A division may be emerging over how quickly measures need to be taken, and how much focus should be placed on growing demand through fiscal stimulus. Hockey has emphasized larger structural measures to achieve the 2 percent target.

“Fiscal policy isn't going to deliver, monetary policy is not going to deliver what we need over the medium term,” Hockey said. “It's only through reform, and it has to be hard reform.”

Lew has been making the case for more urgent steps to lift domestic demand so the world has multiple engines of growth.

“Stimulating demand in the short term is part of the solution,” Lew said before departing the U.S. for Cairns earlier this week. “It's quite obvious that some of these issues really do require more attention and more discussion.”

The U.S. Treasury Secretary told Japan's Finance Minister Taro Aso it was important for the nation to remain committed to its so-called three arrows of economic policy to sustain demand, according to a Treasury Department statement.

Several G-20 members support fiscal and monetary growth stimulus, the official from the G-20 nation said late yesterday.

Even some of the strongest proponents of fiscal consolidation in the G-20, such as Germany and Canada, are suggesting government budgets could play a larger role.

“I don't think this is the time to abandon prudence, but there has to be some flexibility over the shorter term because we really don't want the world's largest economy to start going into a deflationary spiral,” Canadian Finance Minister Joe Oliver said in an interview with Bloomberg News ahead of the Cairns meeting, referring to Europe.

The development of the world economy is a matter of urgency, German Finance Minister Wolfgang Schaeuble said in Hong Kong today on the way to Cairns, warning of “downside risk” for Europe and the world economy. Even so, there is “rather too much liquidity” in the market and Europe has limited leeway to support growth while it needs to continue structural reforms, he said.

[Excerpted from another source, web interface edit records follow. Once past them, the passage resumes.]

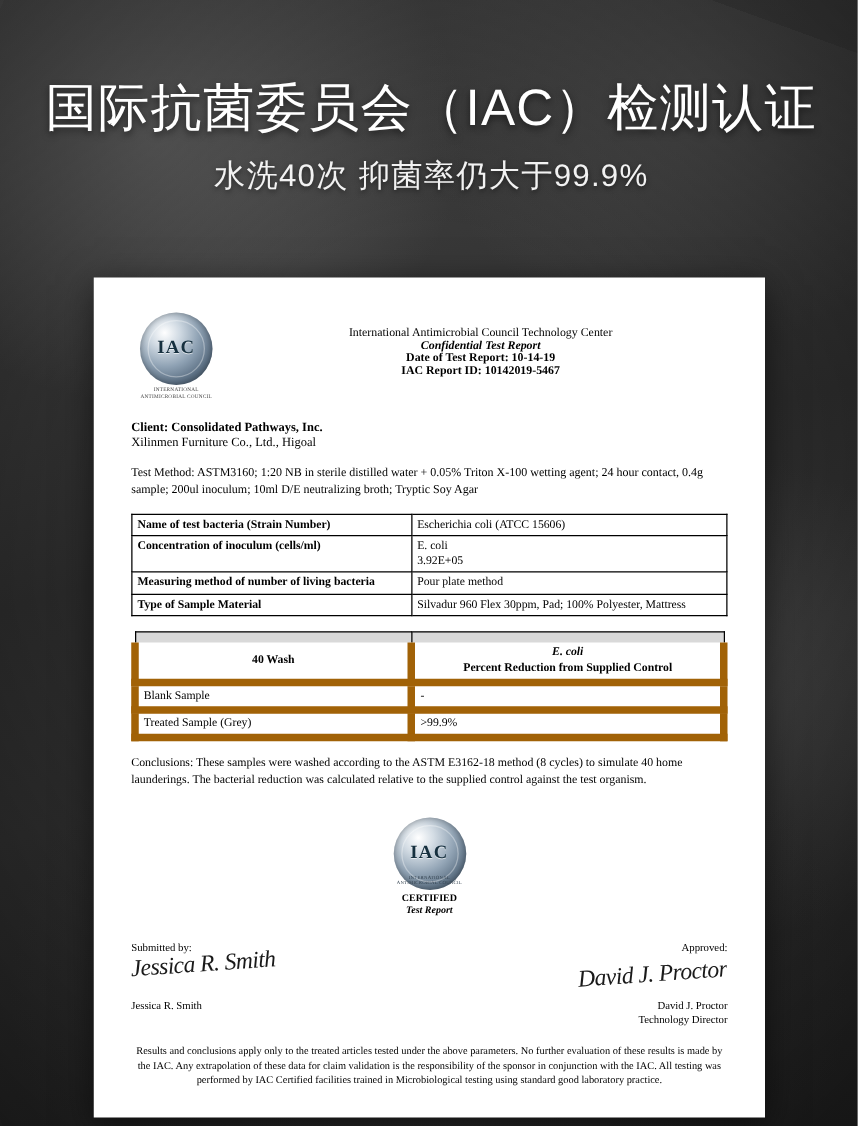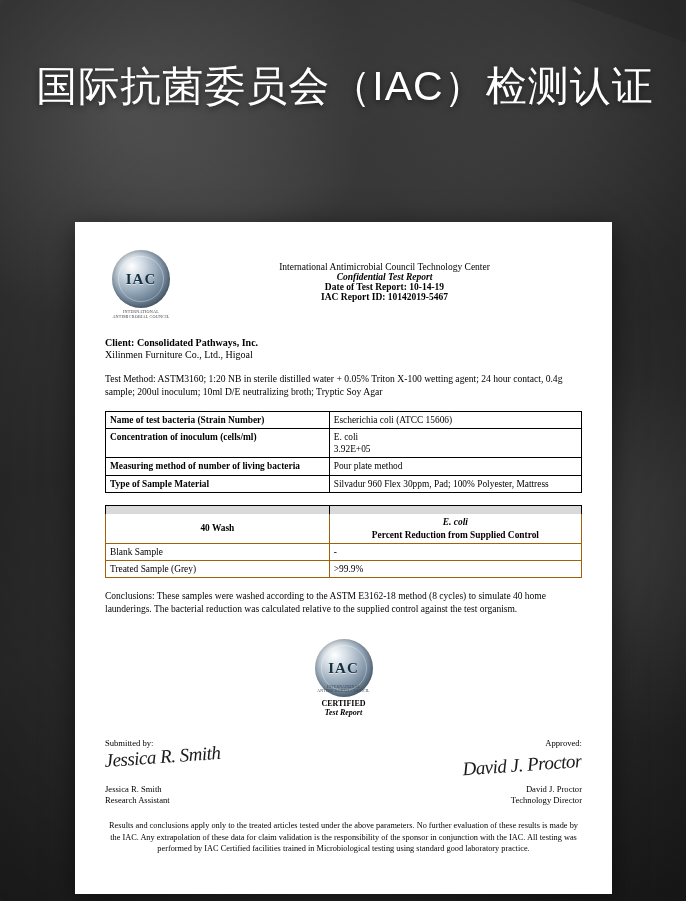"水洗40次 抑菌率仍大于99.9%" div.subheadline { html: none -> <div>水洗40次 抑菌率仍大于99.9%</div> }
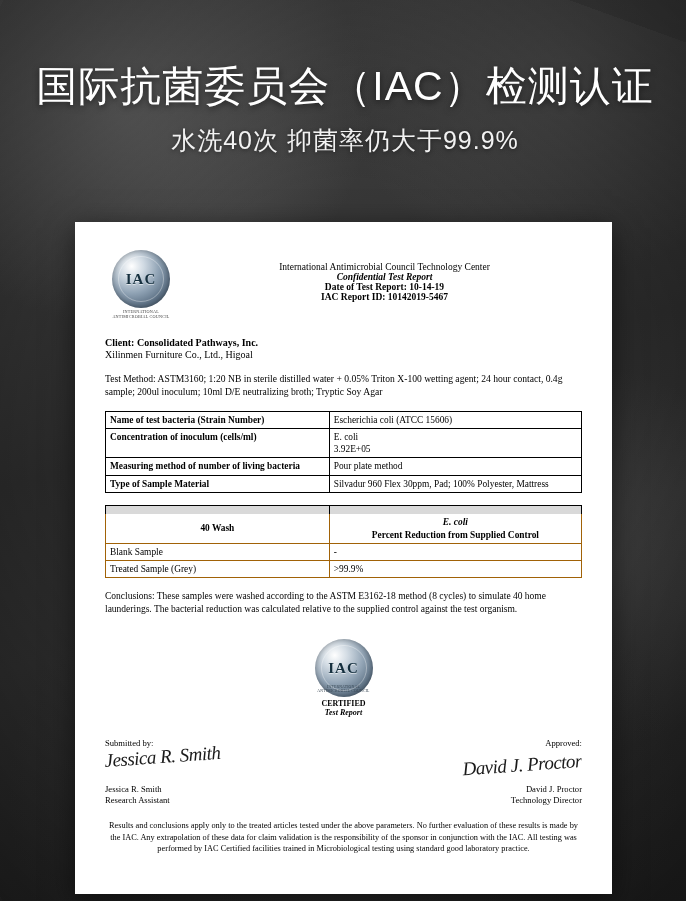"Blank Sample" .tbl2 td { border: 1px solid #a16207 -> 6px solid #a16207 }
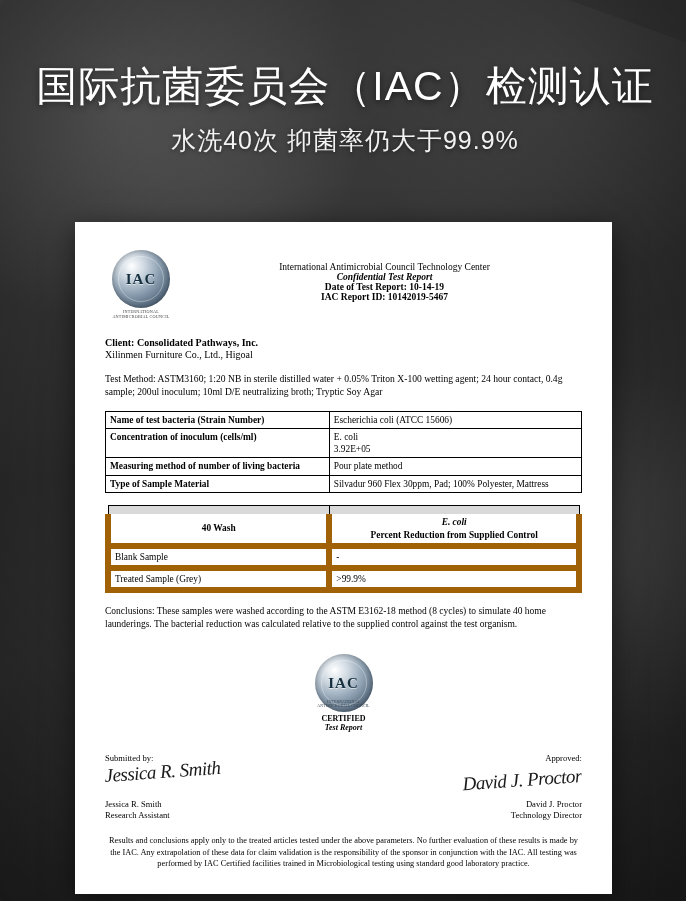"Research Assistant" div.sig-name { html: <div>Research Assistant</div> -> none }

The debate could reflect growing concern that the world's largest economies don't have the appropriate policy mix to combat slowing growth, particularly in Europe, with too much focus on fiscal consolidation and an over reliance on loose monetary policy.

Inflation in the 18-nation euro area was 0.4 percent in August, holding at the weakest pace since 2009 and a fraction of the European Central Bank's goal of just under 2 percent. ECB President Mario Draghi has warned of a deflationary spiral of falling prices and households postponing spending.

Draghi has cut interest rates twice since June, announced targeted long-term loans for banks and said the central bank will start buying assets. Investors are watching to see if the European policy makers will go further and implement broad-based sovereign-debt purchases, or quantitative easing.

The People's Bank of China is injecting 500 billion yuan ($81 billion) into the nation's largest banks to address weakening growth, according to a government official familiar with the matter. Bank of Japan Governor Haruhiko Kuroda said this month he'll do what's needed to achieve his inflation goal.

Infrastructure is one avenue Group of 20 countries are focusing on, said Richard Goyder, chief executive of Wesfarmers Ltd., who is also chairman of the B-20 group of executives advising the Australian government on its G-20 presidency.

“What we know is that there's no shortage of money,” Goyder said in an interview in Cairns today.